It's a book I'm "supposed" to like, I think. Although I'm not particularly religious, I remember reading and liking Lewis's Christian apologetics. (Sorry, Clive, they didn't take.) I'm not big on fantasy, so I've avoided his Narnia books. But I heard … somewhere … that this book was the first entry in a "hard" science fiction trilogy. Got that impression anyway. I was expecting something Heinleinish, got instead Narnia-lite.

Poor Professor Ransom is on a walking tour of England, and in desperate need of a place to spend the night. Instead he's abducted by a "mad scientist" and his accomplice and taken on a spaceship joyride to Mars, which the inhabitants call "Malacandra". Where he learns that he's about to be offered up to the natives as a human sacrifice.

Ransom escapes from his captors and starts on a fantastical trek across the Malacandrian landscape, meeting the friendly inhabitants, learning their language, and (gradually) discovering the relataionships between the various Malacandrian species and their head honcho, Oyarsa, Ransom is grateful for the hospitality, but there's the small matter of the other two Terrans, who plan to take over the planet by violence.

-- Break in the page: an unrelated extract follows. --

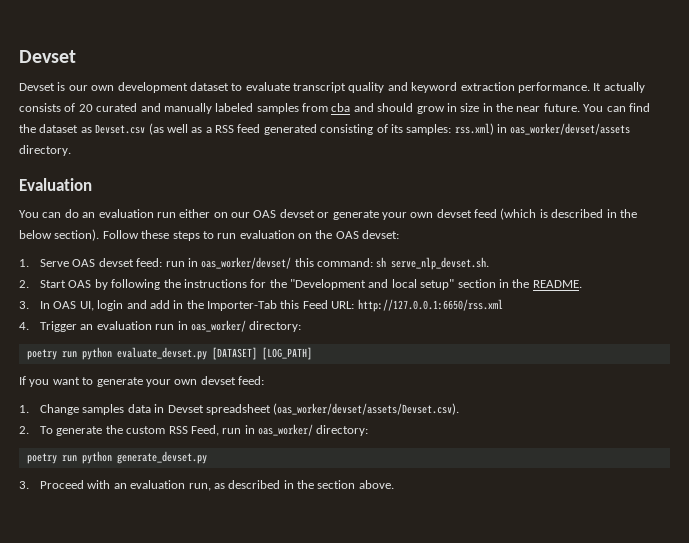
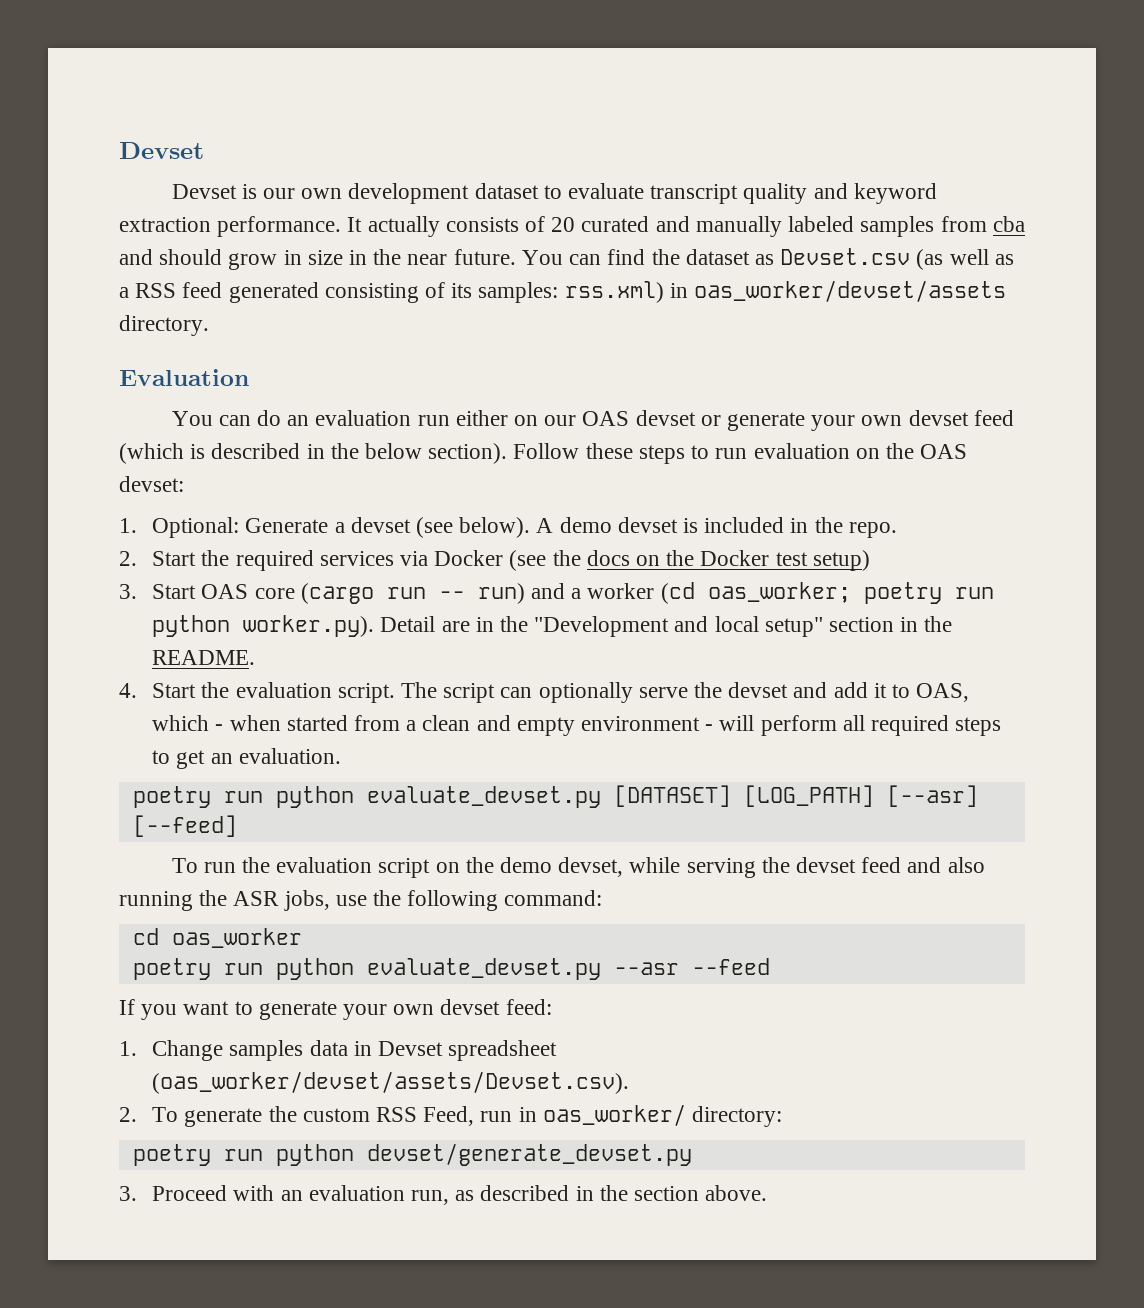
[40,257,490,270] [19,279,267,290] Serve OAS devset feed: run in oas_worker/devset/ this command: sh serve_nlp_devset.sh. // 2. Start OAS by following the instructions for -> [152,517,897,538] [119,550,870,571] [119,582,994,604] [152,615,494,637] Optional: Generate a devset (see below). A demo devset is included in the repo. // 2. Start the required services via Docker (see the docs on the Docker test setup) // 3. Start OAS core (cargo run -- run) and a worker (cd oas_worker; poetry run python worker.py). Detail are in
[19,299,503,312] [19,320,302,332] 3. In OAS UI, login and add in the Importer-Tab this Feed URL: http://127.0.0.1:6650/rss.xml // 4. Trigger an evaluation run in oas_worker/ directory: -> [119,682,970,703] [152,715,1002,736] [152,748,341,769] 4. Start the evaluation script. The script can optionally serve the devset and add it to OAS, which - when started from a clean and empty environment - will perform all required steps to get an evaluation.
(312, 353) none -> [886,785,978,807] [132,815,237,837] [171,857,985,878] [119,890,603,911] [132,928,302,948] [132,958,770,980] [--asr] [--feed] // To run the evaluation script on the demo devset, while serving the devset feed and also running the ASR jobs, use the following command: // cd oas_worker // poetry run python evaluate_devset.py --asr --feed
[116,451,207,464] generate_devset.py -> [366,1143,692,1166] devset/generate_devset.py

You, reader, are expected to learn a lot of Malacandran lingo yourself: Hross, pfifltriggi, hnau, Handramit, … You might want to grab a glossary off the Wikipedia page.

At one point, one bad guy warns the other that "these devils can spllt the atom". Interesting; the book was written in the 1930s, and the potential for nuclear fission seems to have been well-known at that point.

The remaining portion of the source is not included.